Now to the critique: Oak and Ivy is a fabulous play, and the production is most ingenious. Those flying screens of which Mondello complains are, in my opinion, effective segues from scene to scene. However, it is his opinion that the second act lacks dramatic tension that is most unfair. No one should be able to impugn a playwright’s dramaturgy by questioning the authenticity of her experience. No one says that The Diary of Anne Frank should have gone into greater detail about the impact of Nazism on Anne’s family life. Nor does one encounter negative criticism of A Doll’s House for Ibsen’s failure to sufficiently connect Nora’s marital claustrophobia to prevailing socioeconomic conditions in Sweden. For those of us who have chosen to embrace our black heritage, the dialectic of the class difference of color becomes a moot pointimmediately reconciled by that choice.

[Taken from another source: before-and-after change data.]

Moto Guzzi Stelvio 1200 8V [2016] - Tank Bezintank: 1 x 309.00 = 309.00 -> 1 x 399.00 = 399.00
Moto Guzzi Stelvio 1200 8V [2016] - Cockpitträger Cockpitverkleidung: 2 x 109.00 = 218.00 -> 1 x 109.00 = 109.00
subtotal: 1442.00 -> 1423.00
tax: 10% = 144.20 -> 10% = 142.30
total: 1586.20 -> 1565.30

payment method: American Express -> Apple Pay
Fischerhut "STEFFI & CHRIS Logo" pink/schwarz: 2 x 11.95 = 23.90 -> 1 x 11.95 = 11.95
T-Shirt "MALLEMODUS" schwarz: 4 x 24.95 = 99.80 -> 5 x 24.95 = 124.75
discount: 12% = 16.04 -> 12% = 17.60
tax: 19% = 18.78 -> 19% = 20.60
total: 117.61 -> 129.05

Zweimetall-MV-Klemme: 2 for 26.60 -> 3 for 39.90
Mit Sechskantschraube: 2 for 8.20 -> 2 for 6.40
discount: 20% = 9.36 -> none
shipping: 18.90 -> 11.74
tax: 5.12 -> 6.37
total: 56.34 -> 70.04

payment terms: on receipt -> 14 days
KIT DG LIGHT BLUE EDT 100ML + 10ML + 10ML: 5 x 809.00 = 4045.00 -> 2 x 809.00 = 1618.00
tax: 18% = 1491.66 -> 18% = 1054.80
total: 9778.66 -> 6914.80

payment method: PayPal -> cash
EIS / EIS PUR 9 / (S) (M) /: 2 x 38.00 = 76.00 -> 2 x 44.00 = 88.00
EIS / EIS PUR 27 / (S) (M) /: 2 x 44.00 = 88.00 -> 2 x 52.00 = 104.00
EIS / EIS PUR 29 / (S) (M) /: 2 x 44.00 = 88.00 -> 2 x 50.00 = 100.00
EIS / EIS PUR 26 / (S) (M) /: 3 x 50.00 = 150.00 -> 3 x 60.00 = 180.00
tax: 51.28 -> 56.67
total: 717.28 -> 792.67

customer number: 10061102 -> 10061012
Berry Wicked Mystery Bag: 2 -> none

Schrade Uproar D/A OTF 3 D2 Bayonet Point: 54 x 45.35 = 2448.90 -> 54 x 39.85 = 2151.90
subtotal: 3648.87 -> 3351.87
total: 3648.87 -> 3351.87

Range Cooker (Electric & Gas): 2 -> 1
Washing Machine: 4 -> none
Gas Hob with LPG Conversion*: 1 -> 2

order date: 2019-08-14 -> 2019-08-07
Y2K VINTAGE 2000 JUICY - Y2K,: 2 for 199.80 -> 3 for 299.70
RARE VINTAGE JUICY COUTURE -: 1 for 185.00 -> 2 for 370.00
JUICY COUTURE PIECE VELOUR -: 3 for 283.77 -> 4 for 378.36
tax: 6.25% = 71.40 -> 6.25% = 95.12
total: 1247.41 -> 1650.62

I offer to Mondello the words of Alice Walker: “The hell with writing about what [you] want me to write about;
I’m going to write about what I know.”
Let’s get it straight: Black culture is not solely about struggle against the “Man.” A black woman’s marriage
can legitimately deteriorate because her creative urges go unfulfilled, rather than because her chauvinist husband experiences racism in society. There is real dramatic tension in this contradiction. Ask any woman who has ever been married. The fact that Paul is “black as coal” is irrelevant to Alice’s need to create.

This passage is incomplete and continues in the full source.